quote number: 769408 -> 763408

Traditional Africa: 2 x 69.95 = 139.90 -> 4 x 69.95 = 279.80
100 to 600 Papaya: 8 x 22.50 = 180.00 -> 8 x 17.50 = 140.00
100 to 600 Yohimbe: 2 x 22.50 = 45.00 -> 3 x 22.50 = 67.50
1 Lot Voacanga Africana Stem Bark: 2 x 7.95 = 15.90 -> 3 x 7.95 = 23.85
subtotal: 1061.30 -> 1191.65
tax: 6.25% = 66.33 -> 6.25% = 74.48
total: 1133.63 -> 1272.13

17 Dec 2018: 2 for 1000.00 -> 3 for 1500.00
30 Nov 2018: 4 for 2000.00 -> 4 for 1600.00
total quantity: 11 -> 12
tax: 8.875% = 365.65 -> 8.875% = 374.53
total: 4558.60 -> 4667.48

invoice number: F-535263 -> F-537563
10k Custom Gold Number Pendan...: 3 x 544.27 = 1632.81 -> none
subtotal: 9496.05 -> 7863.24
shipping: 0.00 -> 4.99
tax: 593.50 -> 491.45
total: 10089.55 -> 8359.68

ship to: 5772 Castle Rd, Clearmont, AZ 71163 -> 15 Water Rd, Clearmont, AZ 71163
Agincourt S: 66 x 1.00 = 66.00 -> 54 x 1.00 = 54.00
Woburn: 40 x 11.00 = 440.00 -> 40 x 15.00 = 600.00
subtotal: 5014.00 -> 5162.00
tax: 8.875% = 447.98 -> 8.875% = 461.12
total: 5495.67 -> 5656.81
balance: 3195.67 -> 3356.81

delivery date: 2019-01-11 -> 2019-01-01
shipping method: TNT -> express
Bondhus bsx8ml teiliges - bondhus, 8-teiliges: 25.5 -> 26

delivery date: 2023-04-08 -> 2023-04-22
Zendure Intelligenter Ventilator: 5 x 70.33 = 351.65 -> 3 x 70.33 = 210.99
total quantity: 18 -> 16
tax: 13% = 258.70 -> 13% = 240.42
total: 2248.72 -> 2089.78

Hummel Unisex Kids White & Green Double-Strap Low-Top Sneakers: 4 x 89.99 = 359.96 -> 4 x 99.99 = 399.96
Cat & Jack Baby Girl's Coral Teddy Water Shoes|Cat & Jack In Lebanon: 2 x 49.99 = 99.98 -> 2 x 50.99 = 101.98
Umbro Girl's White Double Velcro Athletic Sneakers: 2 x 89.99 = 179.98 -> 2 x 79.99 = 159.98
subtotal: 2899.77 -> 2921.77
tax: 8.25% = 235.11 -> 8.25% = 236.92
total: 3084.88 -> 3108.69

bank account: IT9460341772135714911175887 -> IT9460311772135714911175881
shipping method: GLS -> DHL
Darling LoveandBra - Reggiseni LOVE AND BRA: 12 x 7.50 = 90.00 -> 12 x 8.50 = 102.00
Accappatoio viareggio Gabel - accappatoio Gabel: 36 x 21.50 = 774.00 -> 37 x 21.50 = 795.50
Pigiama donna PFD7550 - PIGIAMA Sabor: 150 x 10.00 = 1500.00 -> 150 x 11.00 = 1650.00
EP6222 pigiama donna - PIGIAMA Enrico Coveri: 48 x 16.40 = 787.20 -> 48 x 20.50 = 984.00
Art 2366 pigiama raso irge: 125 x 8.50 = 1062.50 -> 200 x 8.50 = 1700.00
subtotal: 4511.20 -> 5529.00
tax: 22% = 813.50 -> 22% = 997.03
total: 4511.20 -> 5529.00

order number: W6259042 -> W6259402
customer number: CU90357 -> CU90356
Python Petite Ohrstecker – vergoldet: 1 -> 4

▶ _Assigned task_: Beginning with the line holding "total: 4558.60 -> 4667.48" and ending with the line holding "delivery date: 2023-04-08 -> 2023-04-22", write out the stretch of material above exactly; add no further lines.

▶ _Output for this exercise_:
total: 4558.60 -> 4667.48

invoice number: F-535263 -> F-537563
10k Custom Gold Number Pendan...: 3 x 544.27 = 1632.81 -> none
subtotal: 9496.05 -> 7863.24
shipping: 0.00 -> 4.99
tax: 593.50 -> 491.45
total: 10089.55 -> 8359.68

ship to: 5772 Castle Rd, Clearmont, AZ 71163 -> 15 Water Rd, Clearmont, AZ 71163
Agincourt S: 66 x 1.00 = 66.00 -> 54 x 1.00 = 54.00
Woburn: 40 x 11.00 = 440.00 -> 40 x 15.00 = 600.00
subtotal: 5014.00 -> 5162.00
tax: 8.875% = 447.98 -> 8.875% = 461.12
total: 5495.67 -> 5656.81
balance: 3195.67 -> 3356.81

delivery date: 2019-01-11 -> 2019-01-01
shipping method: TNT -> express
Bondhus bsx8ml teiliges - bondhus, 8-teiliges: 25.5 -> 26

delivery date: 2023-04-08 -> 2023-04-22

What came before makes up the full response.